Todo pasó demasiado rápido. Estaba confundido, mareado, no sabía qué hacer, así que limpié la pistola con mi franela y se la puse en la mano. Salí de allí y bajé por las escaleras. Al llegar al apartamento de Carlos la puerta estaba abierta, entré y le grité que ya había llegado; me dijo desde el baño que ya salía y que en la nevera había cervezas. No podía pensar, la escena seguía pasando frente a mis ojos una y otra vez. La cabeza me iba a estallar, las manos me temblaban. Fui a la cocina, me lavé las manos y la cara, me sacudí la ropa, me serví un whisky, y otro, y otro. Me fui a la terraza a fumar.
—Épale, pana, ¿cómo andas? Tardaste en llegar. ¿Subiste por las escaleras? Déjate esa pendejada, el ascensor es gratis. Verga, estas pálido, ¿te sientes bien?
—No sé, creo que es la tensión o el colesterol o seguramente sea la falta de whisky. ¿Ana Julia está?
—No, fue donde su mamá. Déjame servirme un trago y te acompaño.

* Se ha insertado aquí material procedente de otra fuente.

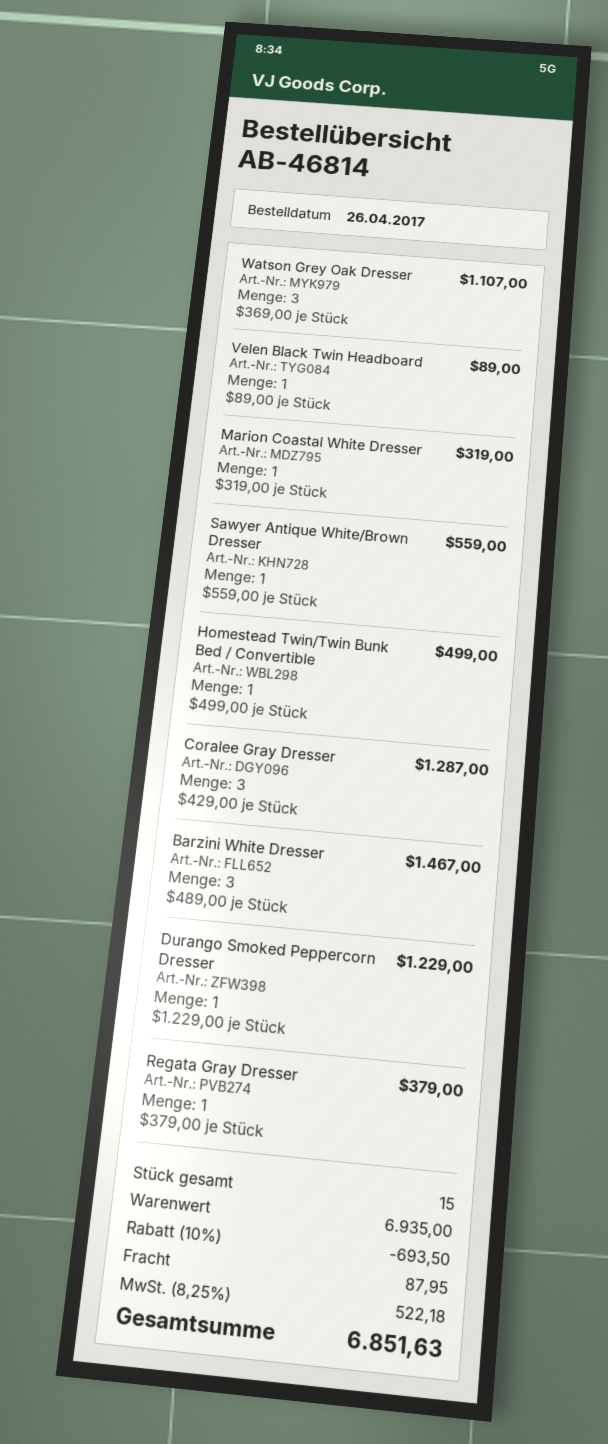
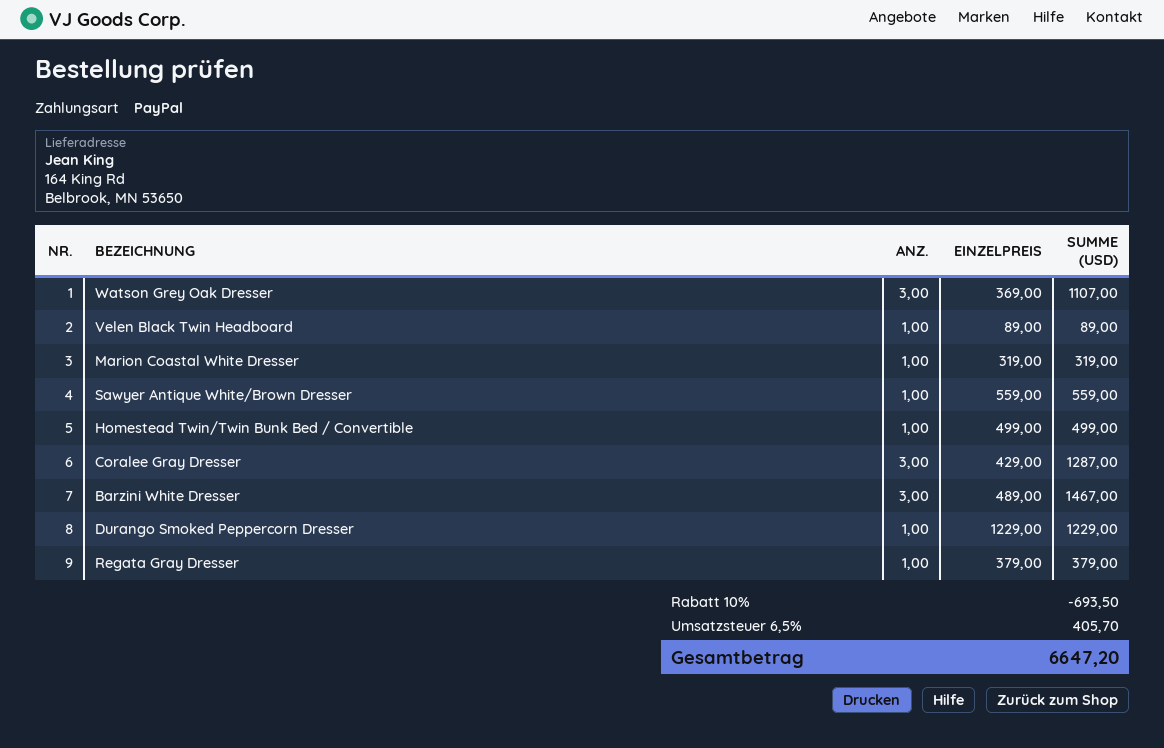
shipping: 87.95 -> none
tax: 8.25% = 522.18 -> 6.5% = 405.70
total: 6851.63 -> 6647.20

En ese momento recordé que iba a llamar a la policía y busqué mi teléfono, pero no lo tenía. Recordé la última vez que intenté usarlo. Fue justo antes de que…
Carlos regresó y le dije:
—Tenemos que ir a ver cómo está eso allá arriba. ¿No escuchaste el lío? Vi desde mi terraza que había una discusión, el muchacho tenía una pistola en la mano. Me pareció escuchar un disparo, ¿tú no has escuchado nada?
—No, pana. Pero tenía el aire acondicionado y la música. Esa gente siempre tiene peos. El carajito va a terminar matando a esos viejos.

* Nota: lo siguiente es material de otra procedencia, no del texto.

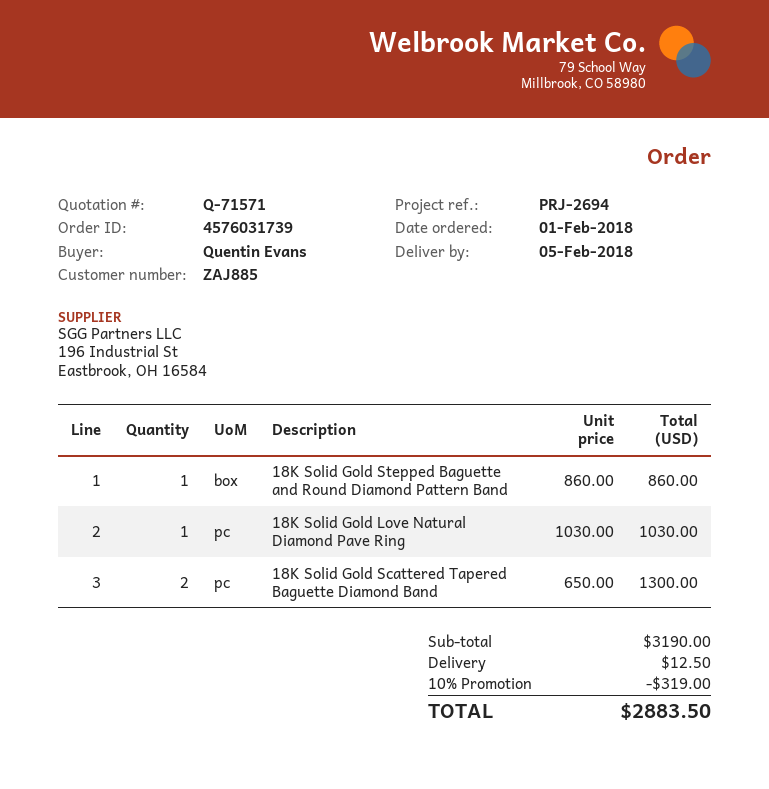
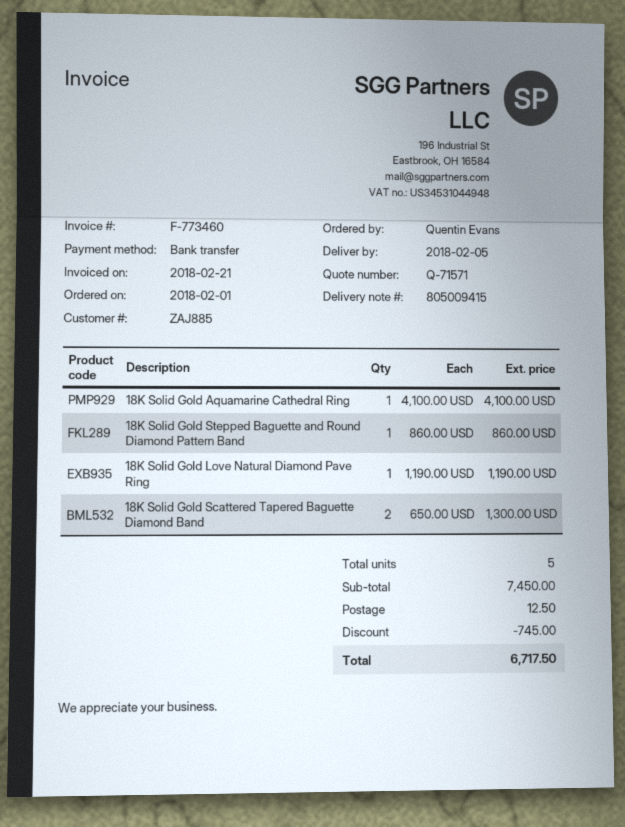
18K Solid Gold Love Natural Diamond Pave Ring: 1 x 1030.00 = 1030.00 -> 1 x 1190.00 = 1190.00
18K Solid Gold Aquamarine Cathedral Ring: none -> 1 x 4100.00 = 4100.00
subtotal: 3190.00 -> 7450.00
discount: 319.00 -> 745.00
total: 2883.50 -> 6717.50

—Deberíamos subir y ver que todo está bien.
—Eso pasa siempre, después de un rato se calma y se va.
—Yo no creo que siempre sea así. Voy a subir, estoy casi seguro de que escuche un disparo cuando venía subiendo. Si no pasa nada, está bien, pero no me puedo quedar aquí tranquilo.
—Bueno, dale. Subamos, tocamos el timbre y decimos cualquier vaina cuando salgan.
Subimos al PH. Al llegar la puerta estaba, tal como la había dejado, semi abierta. La empujé y le dije a Carlos que esperara. Entré, la escena seguía intacta: el cuerpo en el piso, el otro en la poltrona, el muchacho en el sofá con el tiro en la sien. La pistola seguía en su mano y mi teléfono en el piso. Lo agarré y lo metí en mi bolsillo. Un llanto de bilis se revolvió hasta mi garganta y me salí del apartamento. Carlos, al verme descompuesto, se apresuró a entrar. Al regresar me dijo: «Sabía que esta mierda iba a pasar, coño e’ su madre. ¿Estás bien?, voy a llamar a la policía»
EL NACIONAL, Caracas 20 de marzo de 2010
Fin de Semana Sangriento en Caracas
La noche del sábado fueron encontrados los cuerpos de tres personas en el edificio Zoé de la ciudad capital. El detective Gómez, de la Policía Científica, declaró que se habían encontrado los cadáveres de tres personas, dos de ellas presuntamente asesinadas y el cuerpo del presunto asesino, quien, al parecer, se quitó la vida después de cometer el crimen.